'Funny how perceptions change quickly'
India's seniormost player Ishant Sharma finds it 'funny' that people are questioning Jasprit Bumrah's 'ability' just after a few matches, ignoring his performances over the past two years.
The veteran of 97 Test matches joined his pace partner Mohammed Shami in responding to those who have been critical of Bumrah's barren run that started during the ODI leg of the New Zealand tour.
"It's funny that perceptions changed after one innings. For two years, we have always taken 20 wickets, myself, Boom (Bumrah's nickname in Indian dressing room) and Shami along with Ash or Jaddu (at home). How can people question on the basis of one innings (Test)?" Ishant asked while defending his colleague.

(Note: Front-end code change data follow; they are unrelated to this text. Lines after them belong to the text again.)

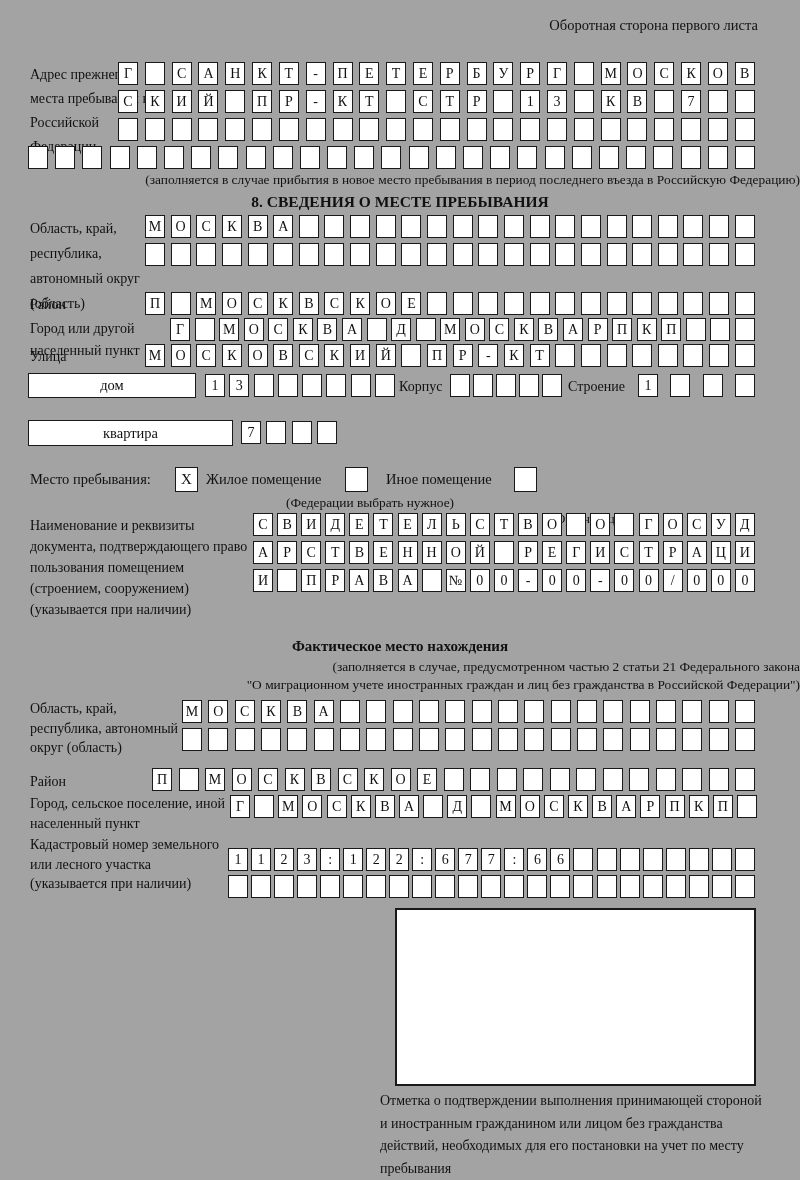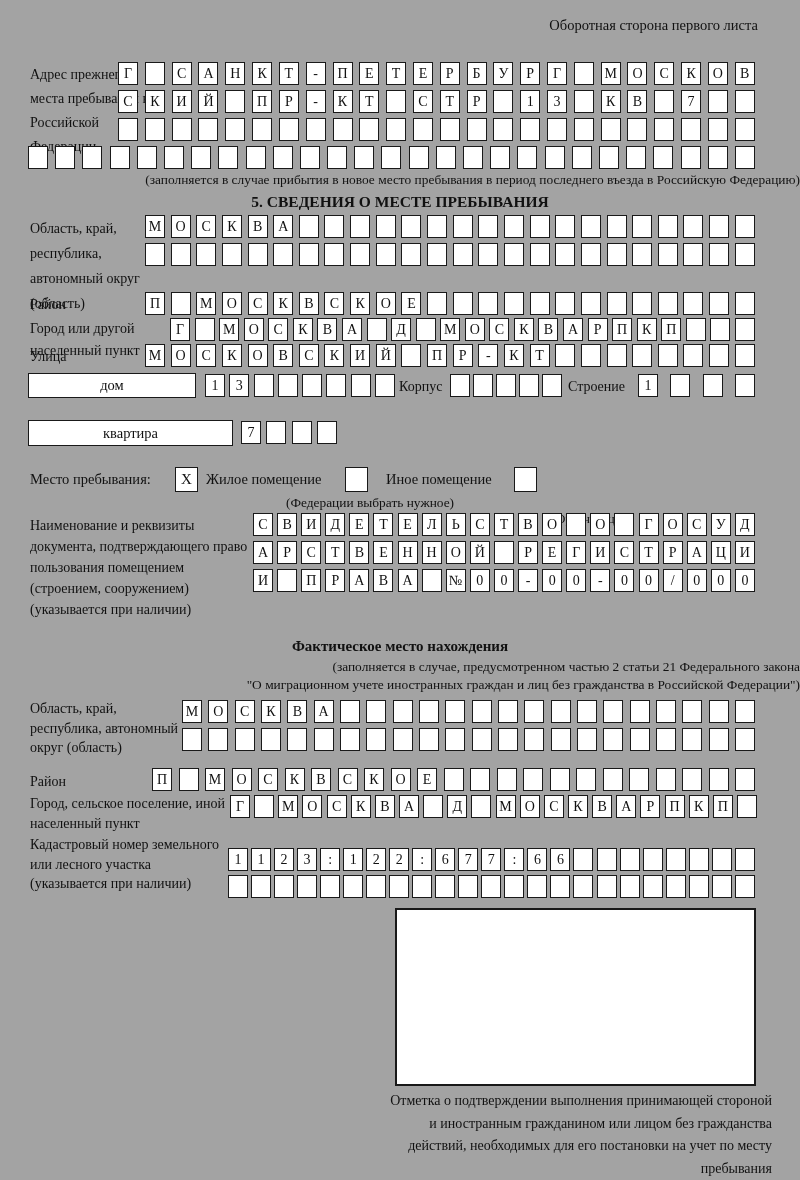--- a/index.html
+++ b/index.html
@@ -142,21 +142,21 @@
       <div class="cell"></div>
       <div class="cell"></div>
       <div class="cell"></div>
       <div class="cell"></div>
       <div class="cell"></div>
       <div class="cell"></div>
     </div>
 
   <div class="abs note" style="left:0;top:172px;">(заполняется в случае прибытия в новое место пребывания в период последнего въезда в Российскую Федерацию)</div>
 
-  <div class="abs hdr" style="left:0;top:193px;">5. СВЕДЕНИЯ О МЕСТЕ ПРЕБЫВАНИЯ</div>
+  <div class="abs hdr" style="left:0;top:193px;">8. СВЕДЕНИЯ О МЕСТЕ ПРЕБЫВАНИЯ</div>
 
   <div class="abs lbl" style="left:30px;top:216px;width:115px;line-height:25px;">Область, край, республика, автономный округ (область)</div>
   <div class="cellrow" style="left:145px;top:215px;width:610px;">
       <div class="cell">М</div>
       <div class="cell">О</div>
       <div class="cell">С</div>
       <div class="cell">К</div>
       <div class="cell">В</div>
       <div class="cell">А</div>
       <div class="cell"></div>
@@ -557,15 +557,15 @@
       <div class="cell"></div>
       <div class="cell"></div>
       <div class="cell"></div>
       <div class="cell"></div>
       <div class="cell"></div>
       <div class="cell"></div>
       <div class="cell"></div>
     </div>
 
   <div class="abs" style="left:395px;top:908px;width:357px;height:174px;border:2px solid #191919;background:#fff;"></div>
-  <div class="abs" style="left:380px;top:1090px;width:392px;text-align:right;font-size:14px;line-height:22.5px;">Отметка о подтверждении выполнения принимающей стороной и иностранным гражданином или лицом без гражданства действий, необходимых для его постановки на учет по месту пребывания</div>
+  <div class="abs" style="left:380px;top:1090px;width:392px;text-align:left;font-size:14px;line-height:22.5px;">Отметка о подтверждении выполнения принимающей стороной и иностранным гражданином или лицом без гражданства действий, необходимых для его постановки на учет по месту пребывания</div>
 
 </div>
 
 </body></html>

"I don't think anyone doubts Boom's ability. Since his debut, what he has achieved for India, I don't think anyone should raise any questions," said Ishant.
He finished the second day of the opening Test between India and New Zealand with figures of 3 for 31.
Shami also spoke in the same vein after Bumrah went wicketless in the three ODs.
"I can understand we are discussing on a topic (after a certain length of time) not just after 2-4 games. Just because he hasn't performed in two games, you can't just ignore his ability to win matches," Shami had said last week.
Bumrah also had support from New Zealand pacer Tim Southee, who called him a "world class bowler" and found nothing wrong in his execution.
"I don't think there's anything wrong. He is a world-class bowler. He is obviously coming back from injury, but he is a quality player, and we know a great performance is never far away when you're a quality player," Southee said.
Southee is happy that New Zealand batsmen have been able to keep Bumrah quiet during this series.
"Hopefully, we can keep him quiet for the rest of the tour, but good players never stay down for long. I am sure he is working extremely hard behind the scenes to take wickets."
"Sometimes you can bowl really well and actually not get the rewards you are after," said Southee in an empathetic tone.
"There might have been a few games during the One-day series and the games so far he's played where he has actually felt really good, but hasn't taken a wicket."
"So as I say, he's a world-class bowler, and hopefully, we can keep him quiet for the rest of the tour," Southee said.